- _Problem requirements_
Every line from the one with "color: #6d28d9 ->" to the end of the listing, and nothing else, is to be printed exactly; please leave the pictures out.
* * * *
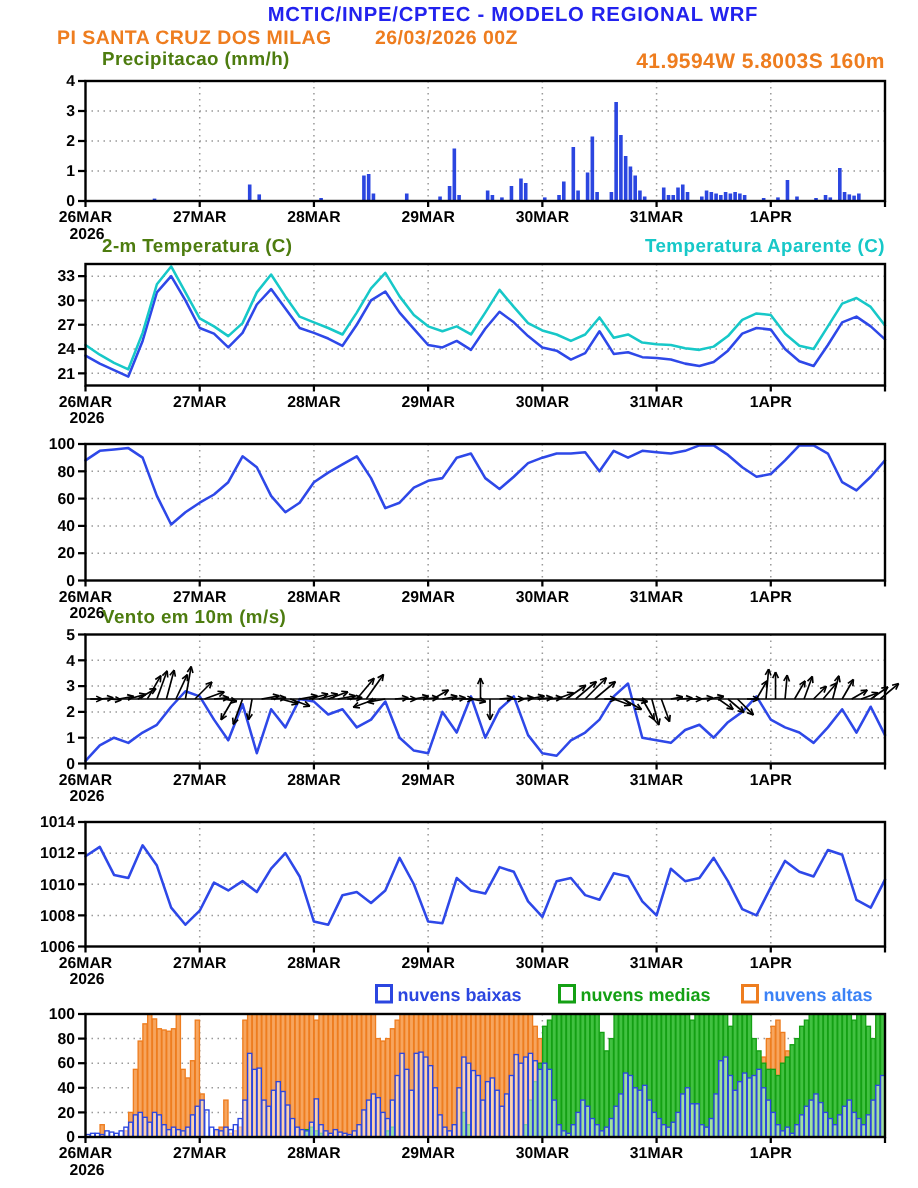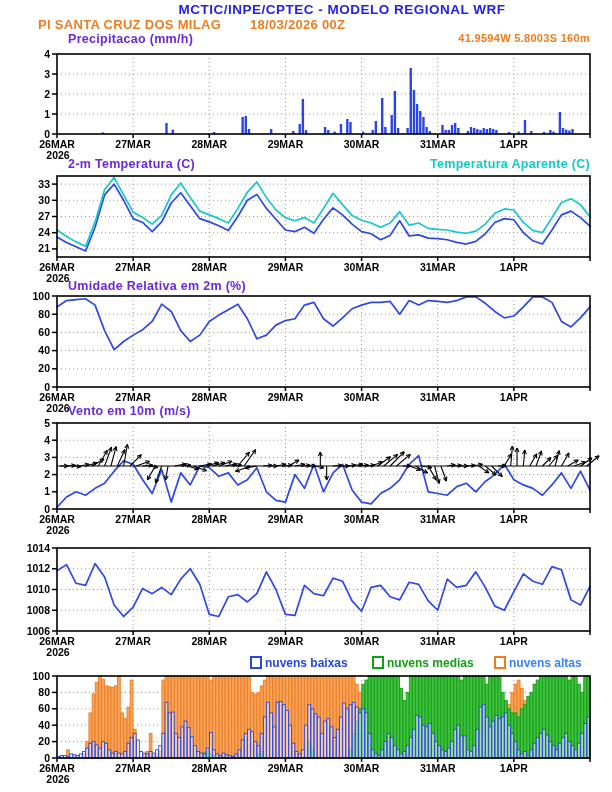"18/03/2026 00Z" div.t { text: 18/03/2026 -> 26/03/2026 }
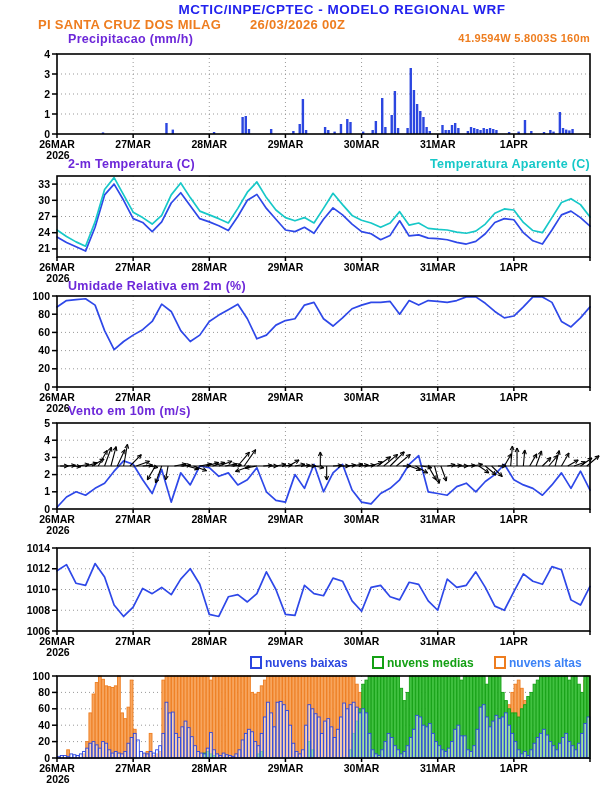"Precipitacao (mm/h)" .p-title { color: #6d28d9 -> #4d7c0f }
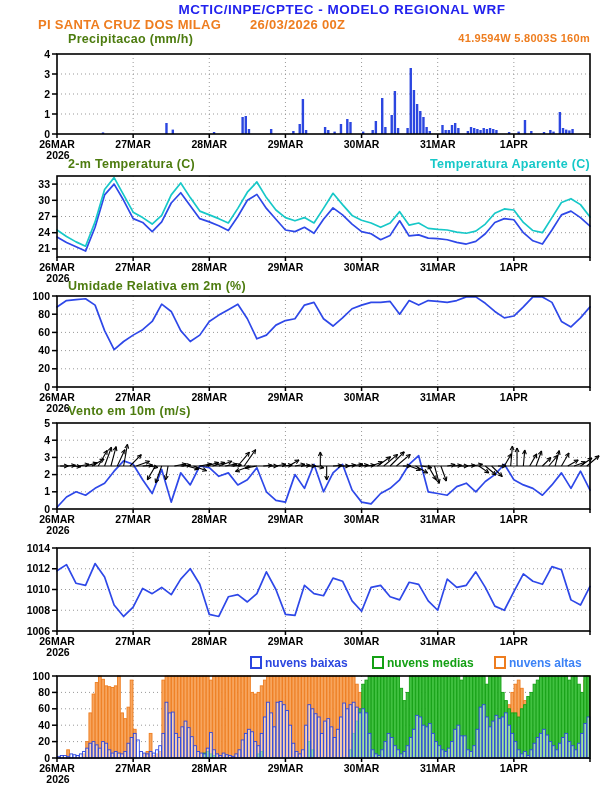"41.9594W 5.8003S 160m" .loc-label { font-size: 11px -> 14px }
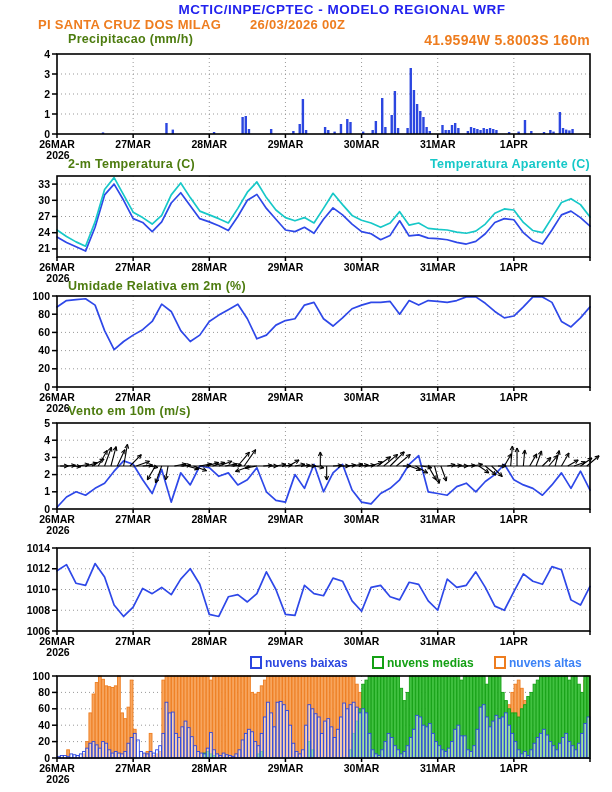"Umidade Relativa em 2m (%)" div.t { html: <div>Umidade Relativa em 2m (%)</div> -> none }
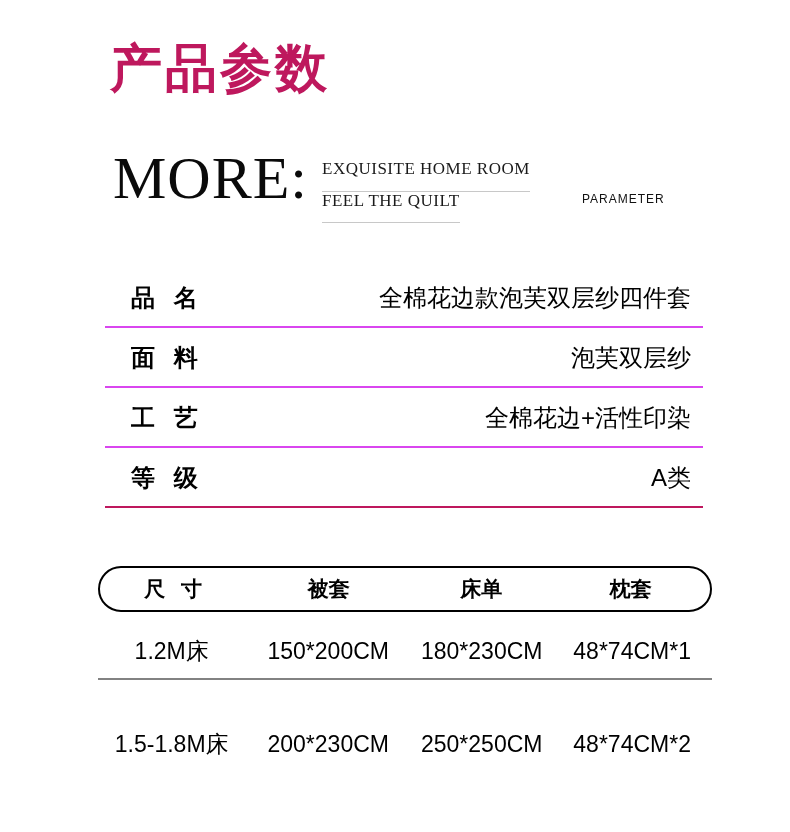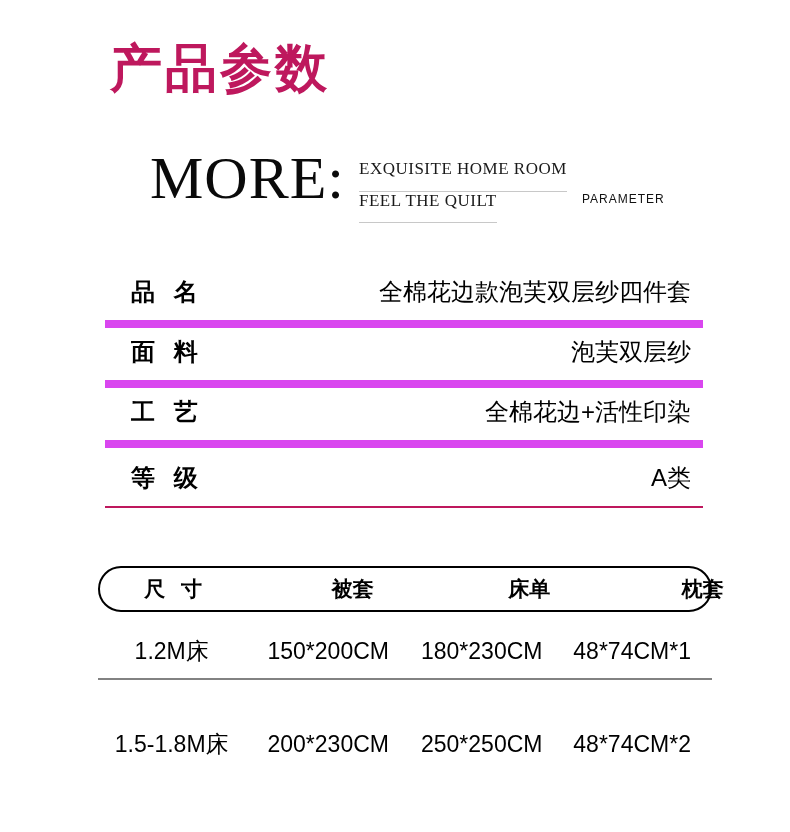"MORE:" .brand-logo { margin-left: 37px -> none }
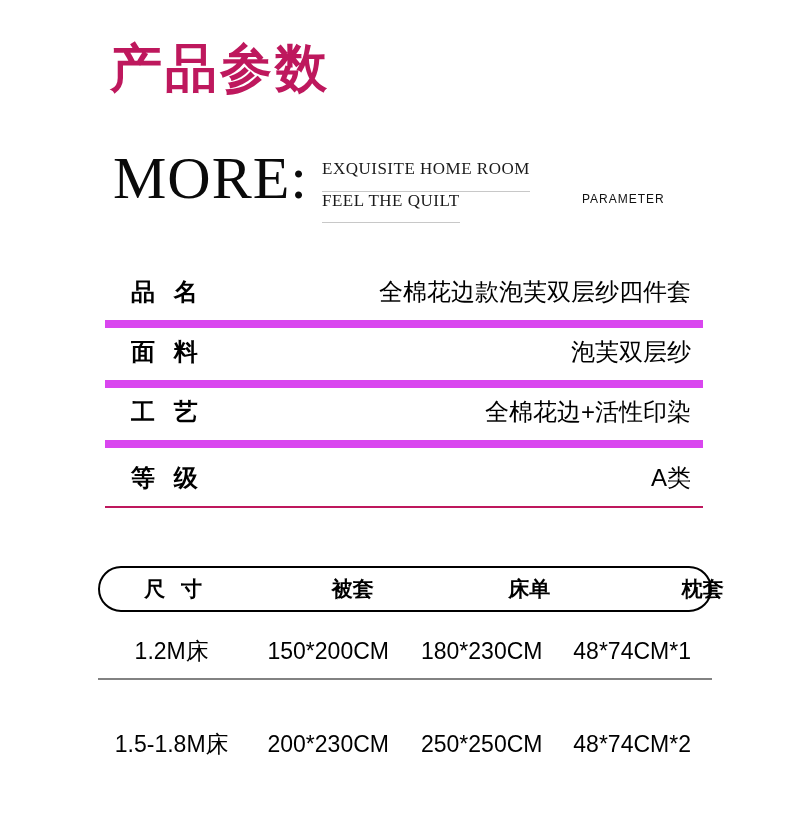"品 名" .spec-row { border-bottom: 8px solid #d946ef -> 2px solid #d946ef }
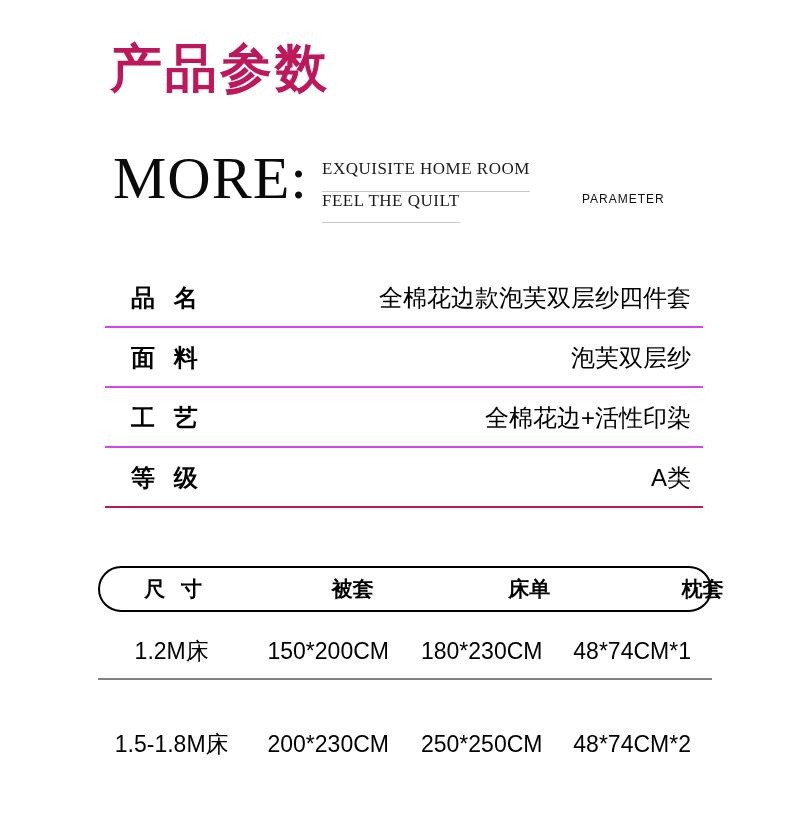"尺 寸" .size-header { gap: 24px -> none }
* * * *
- _Solution to the problem_
"Precipitacao (mm/h)" .p-title { color: #6d28d9 -> #4d7c0f }
"41.9594W 5.8003S 160m" .loc-label { font-size: 11px -> 14px }
"Umidade Relativa em 2m (%)" div.t { html: <div>Umidade Relativa em 2m (%)</div> -> none }
"MORE:" .brand-logo { margin-left: 37px -> none }
"品 名" .spec-row { border-bottom: 8px solid #d946ef -> 2px solid #d946ef }
"尺 寸" .size-header { gap: 24px -> none }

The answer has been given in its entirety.